There's a shortage of hops and barley or something
and all beer makers will be going up.  Miller Bud and Coors
buy huge lots so they won't go up as much as some of
the smaller premium beer.

I'm  contacting my senator right now.


----------



## 007bond-jb (Jan 8, 2008)

Why you think I drink Bud Dry
1 its 7.99 a 12 pack
2 its cold filtered
3 its a 5.5% alc. beer


----------



## Bobberqer (Jan 8, 2008)

just saw Miller lite at local store for $11.99 a case...,, that 17 price is too high !!!


----------



## Captain Morgan (Jan 8, 2008)

(Cappy heads to Lindenhurst in big truck)


----------



## wittdog (Jan 8, 2008)

I'm still trying to still get my mind around the concept of a dry county..but paying 17 bucks a case for Miller....What is the world coming to.


----------



## Greg Rempe (Jan 8, 2008)

wittdog said:
			
		

> I'm still trying to still get my mind around the concept of a dry county..*but paying 17 bucks a case for Miller....What is the world coming to*.



Indeed Wittdog...INDEED!!


----------



## wittdog (Jan 8, 2008)

You'd have to pay me 17 to drink a case of miller....


----------



## 007bond-jb (Jan 8, 2008)

wittdog said:
			
		

> You'd have to pay me 17 to drink a case of miller....



I'll drink one with a cute 18 year old


----------



## Greg Rempe (Jan 8, 2008)

007bond-jb said:
			
		

> wittdog said:
> 
> 
> 
> ...



BUT ONLY ONE! 8)


----------



## wittdog (Jan 8, 2008)

Now that was funny


----------



## Molson (Jan 8, 2008)

booo hoooo.. 17 for a case of beer. You have no pity from me when I pay near 40 for a case.


----------



## wittdog (Jan 8, 2008)

Molson said:
			
		

> booo hoooo.. 17 for a case of beer.
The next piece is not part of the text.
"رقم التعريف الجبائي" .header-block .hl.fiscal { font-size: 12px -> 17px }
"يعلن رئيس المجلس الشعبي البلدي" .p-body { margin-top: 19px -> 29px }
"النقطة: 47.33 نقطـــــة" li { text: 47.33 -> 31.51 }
You have no pity from me when I pay near 40 for a case.


Yeah but it's got twice the booze....and they charge for the premium stuff at the strip joints up there. 
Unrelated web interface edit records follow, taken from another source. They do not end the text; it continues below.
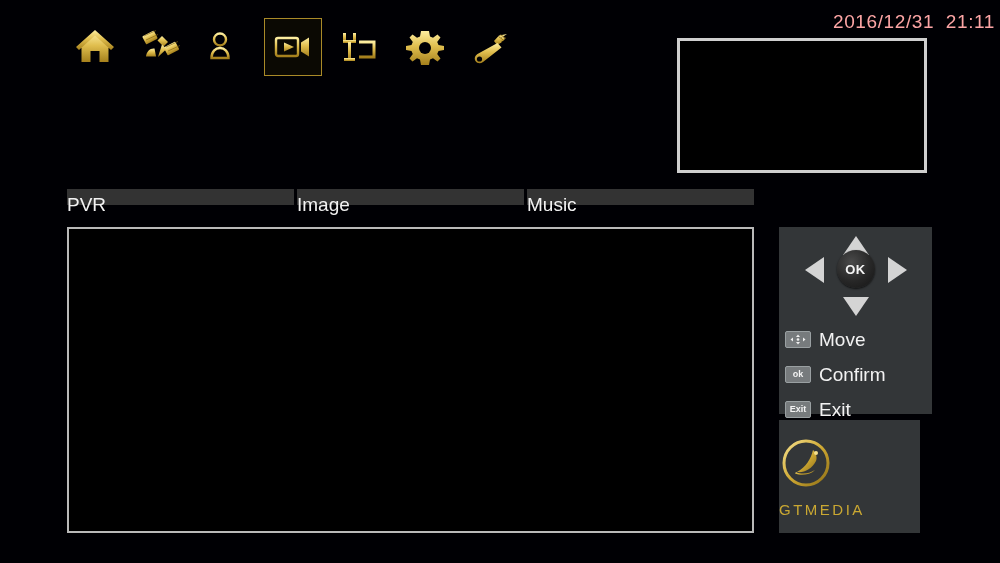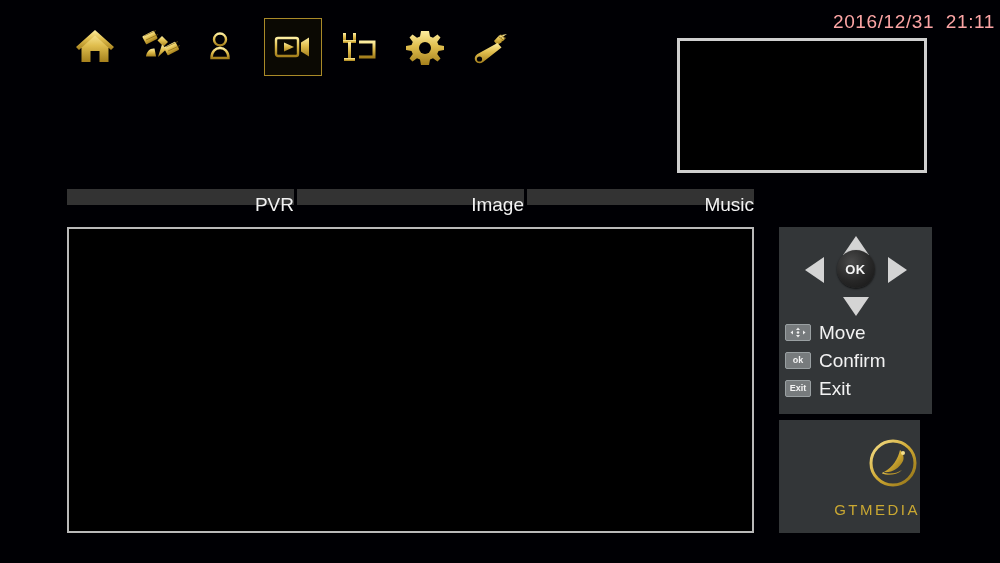"PVR" .tab { text-align: right -> left }
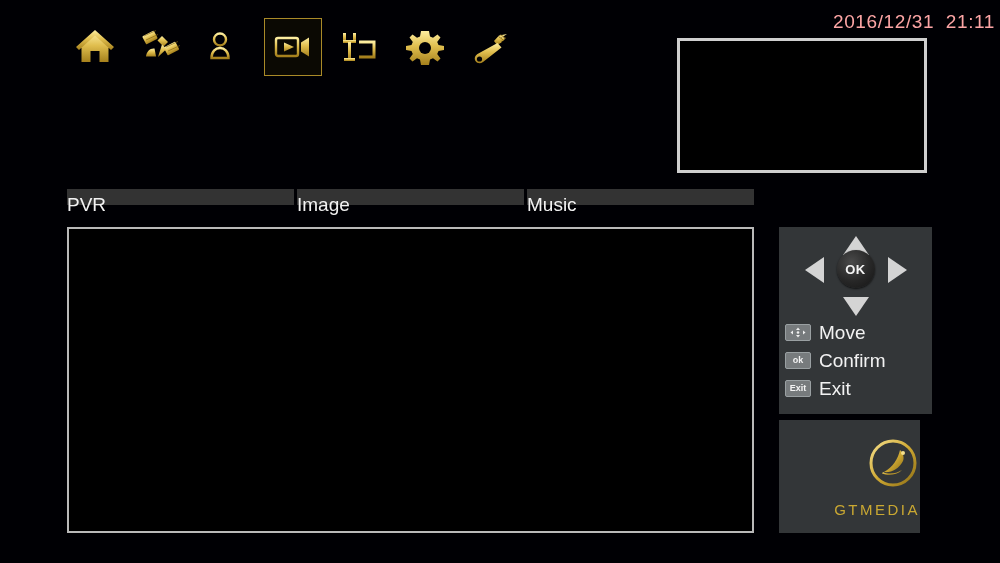"Move" .legend-row { margin: 4px 0 2px 6px -> 11px 0 2px 6px }
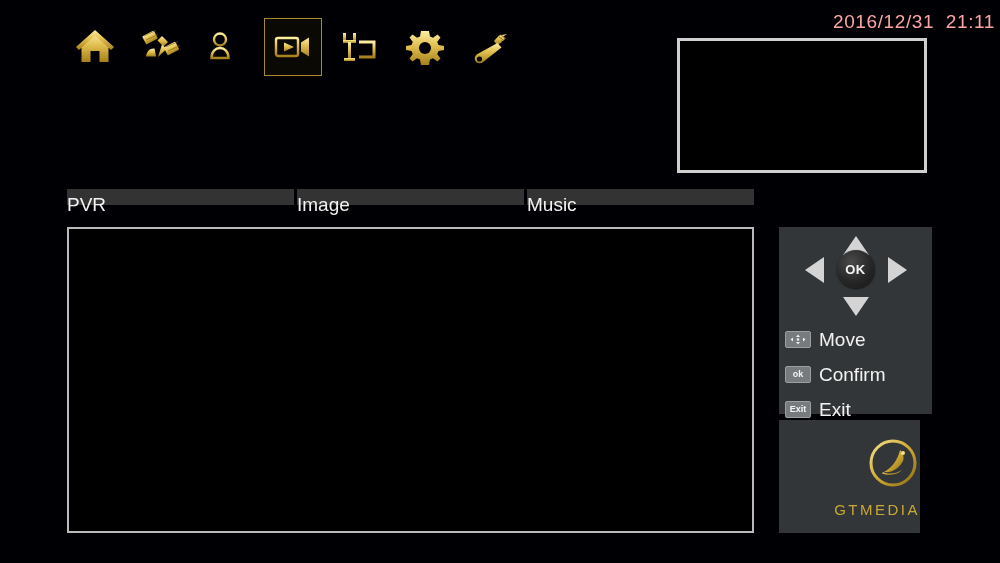"GTMEDIA" #brand-panel { align-items: flex-end -> flex-start }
I'm still waiting for cappys righteous indignation...........


----------



## john pen (Jan 8, 2008)

thats highway robbery..Id switch straight to Vodka !


----------



## bigwheel (Jan 8, 2008)

Nobody drinks Miller around here cept for the homo sapiens.  Real men drink Bud or Shiner. 

bigwheel


----------



## LarryWolfe (Jan 8, 2008)

I'll buy Natural Light when the prices get nuts.  They are $9.99 case and poured in a glass or cup you can't tell the difference.


----------



## john pen (Jan 8, 2008)

Larry Wolfe said:
			
		

> I'll buy Natural Light when the prices get nuts.  They are $9.99 case and poured in a glass or cup you can't tell the difference.


No doubt !!


----------



## Pigs On The Wing BBQ (Jan 8, 2008)

No wonder I drink bourbon and sour mash. (homemade that is)


----------



## Diva Q (Jan 8, 2008)

Molson said:
			
		

> booo hoooo.. 17 for a case of beer. You have no pity from me when I pay near 40 for a case.



No sympathy here at all.
 :roll:


----------



## Puff1 (Jan 8, 2008)

Prices for the good stuff going up here after the 4th of Feb. :x


----------



## cleglue (Jan 8, 2008)

wittdog said:
			
		

> I'm still trying to still get my mind around the concept of a dry county..but paying 17 bucks a case for Miller....What is the world coming to.



Wittdog,

I personally don't drink but a glass or two of wine once or twice a year... I live in a dry city but the county is wet.  Most people head up the road to Randleman, NC (where Richard Petty lives) to buy their beer.  Then of course they DRIVE back home.  We were coming back from Greensboro on highway 220 about a month ago and it was 11:30PM and they had the entire south bound lanes blocked doing the DWI check.  It took about 30 minutes to go one mile.  The check was between Randleman the wet city and Asheboro the dry city.

I do drink rootbeer.


----------



## wittdog (Jan 8, 2008)

They have DWI checks here...the guys driving straight are drunk..the ones weaving are not (they are dodging pot holes)


----------



## Rob D. (Jan 8, 2008)

the good thing about the dwi checks here is that they have to post them in the paper a couple of days before....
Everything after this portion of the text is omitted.